• [EXERCISE BRIEF]:
Retype the lines below exactly, but only those from the line that has "background: #7f1d1d ->" through the line that has "background: #15803d ->". Omit every picture.

• [TASK INPUTS]:
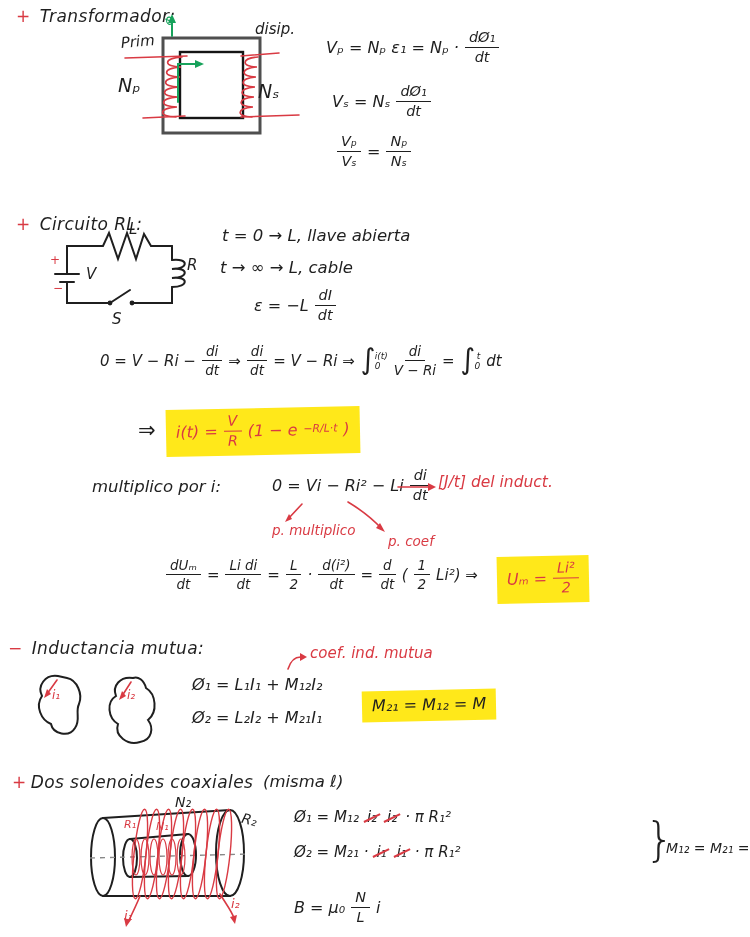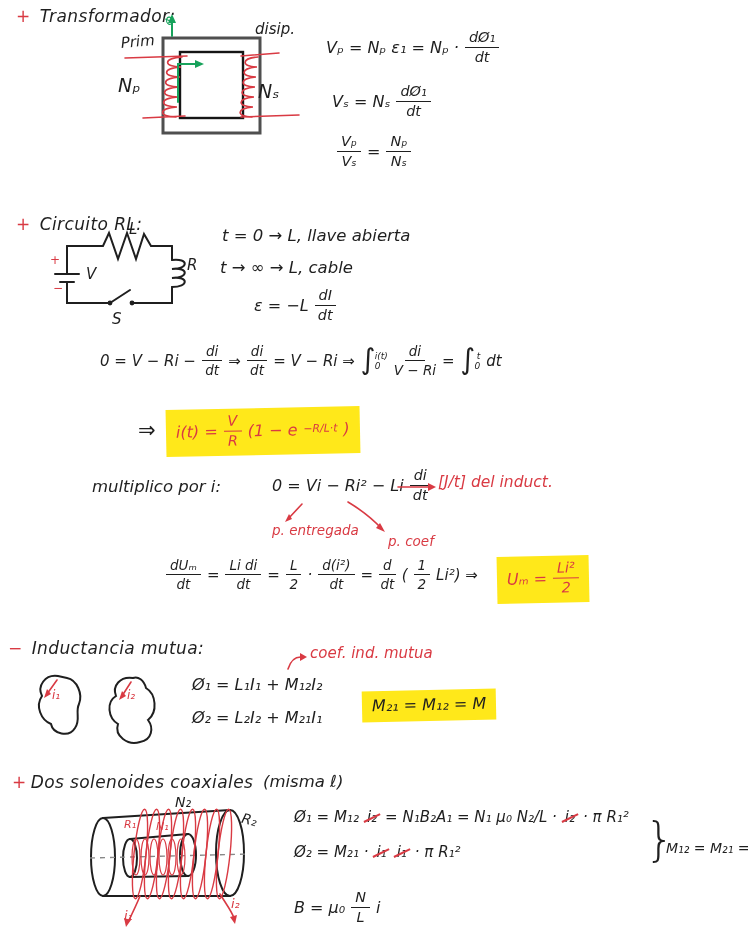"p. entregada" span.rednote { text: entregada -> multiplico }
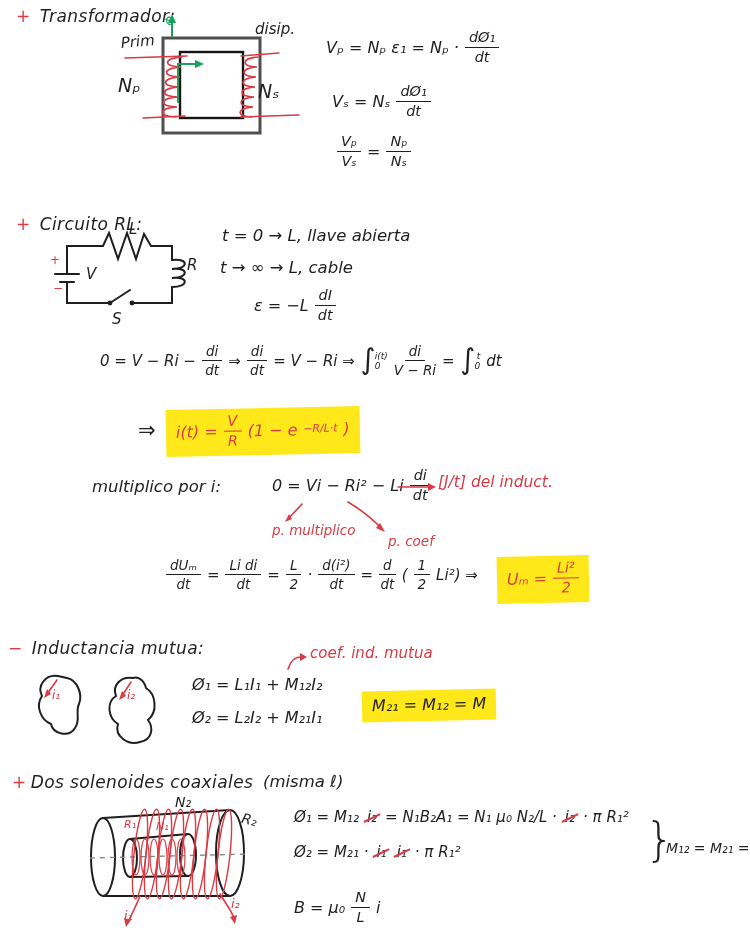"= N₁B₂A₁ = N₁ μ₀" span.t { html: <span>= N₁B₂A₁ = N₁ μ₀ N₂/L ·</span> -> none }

* * *

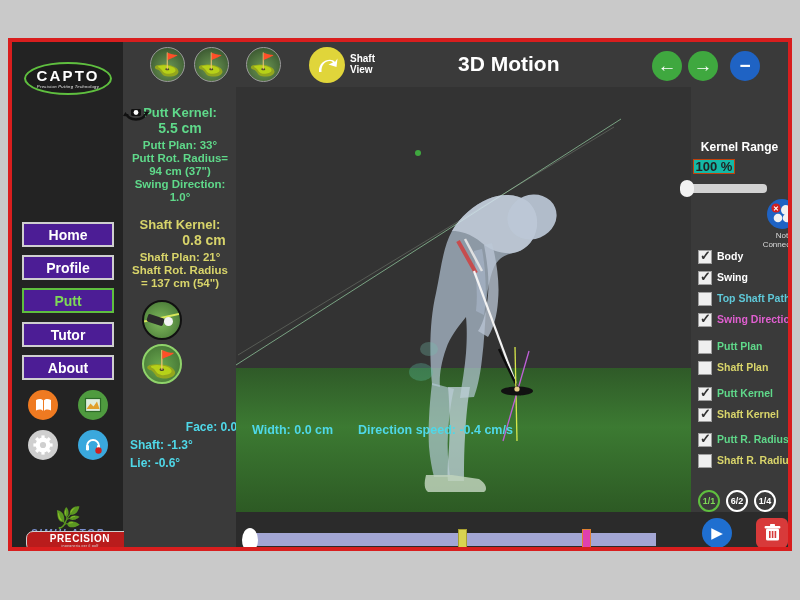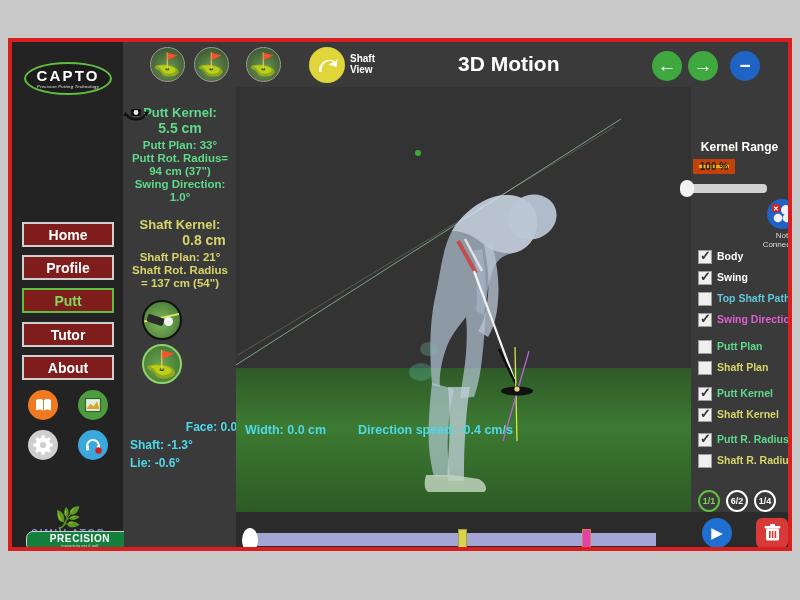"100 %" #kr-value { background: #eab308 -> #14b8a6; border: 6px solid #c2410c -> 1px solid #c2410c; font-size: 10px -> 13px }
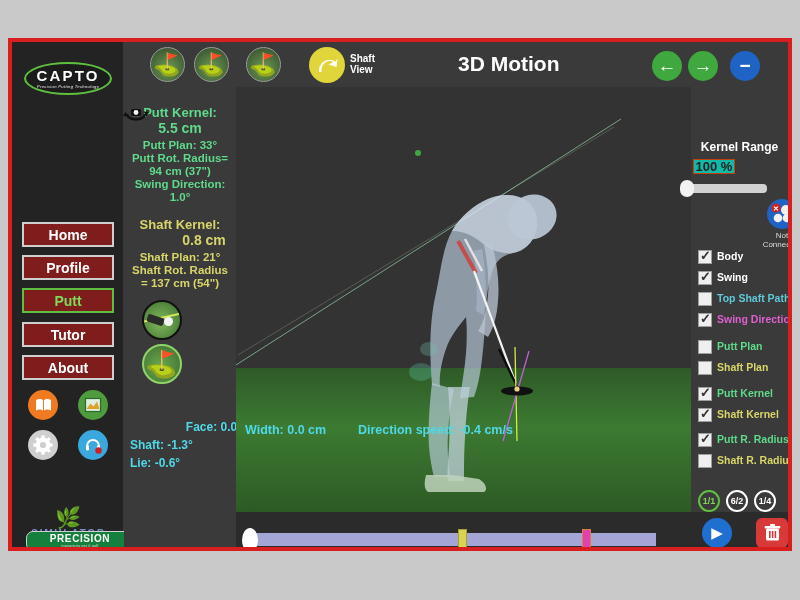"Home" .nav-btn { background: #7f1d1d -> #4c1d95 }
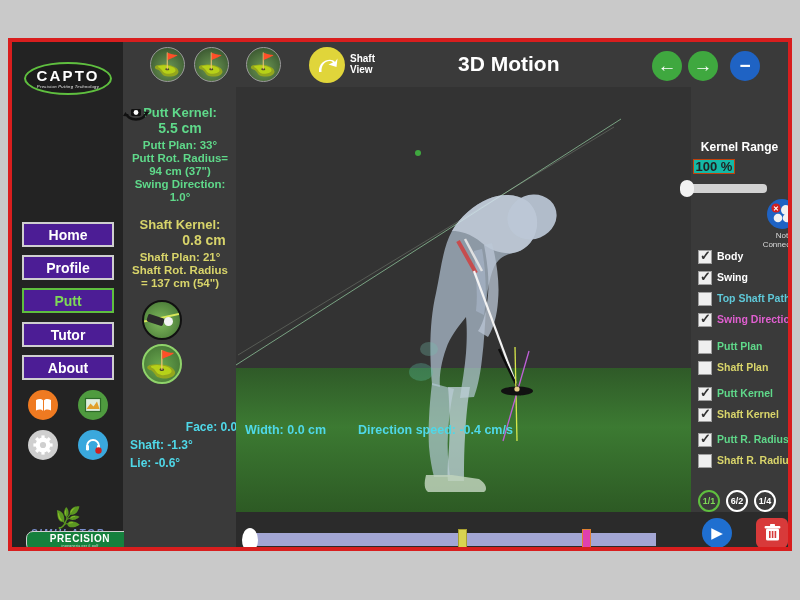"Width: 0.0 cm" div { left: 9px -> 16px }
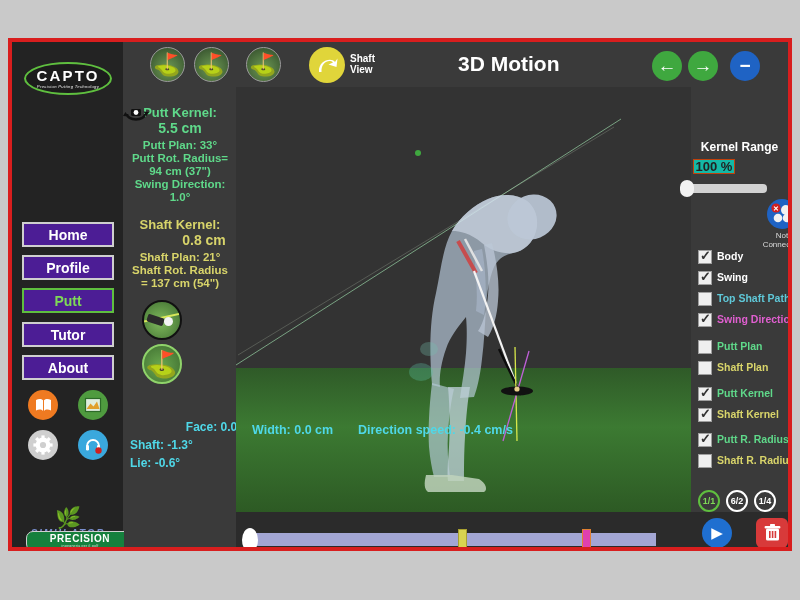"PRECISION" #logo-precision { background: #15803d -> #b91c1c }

• [EXERCISE RESPONSE]:
"Home" .nav-btn { background: #7f1d1d -> #4c1d95 }
"Width: 0.0 cm" div { left: 9px -> 16px }
"PRECISION" #logo-precision { background: #15803d -> #b91c1c }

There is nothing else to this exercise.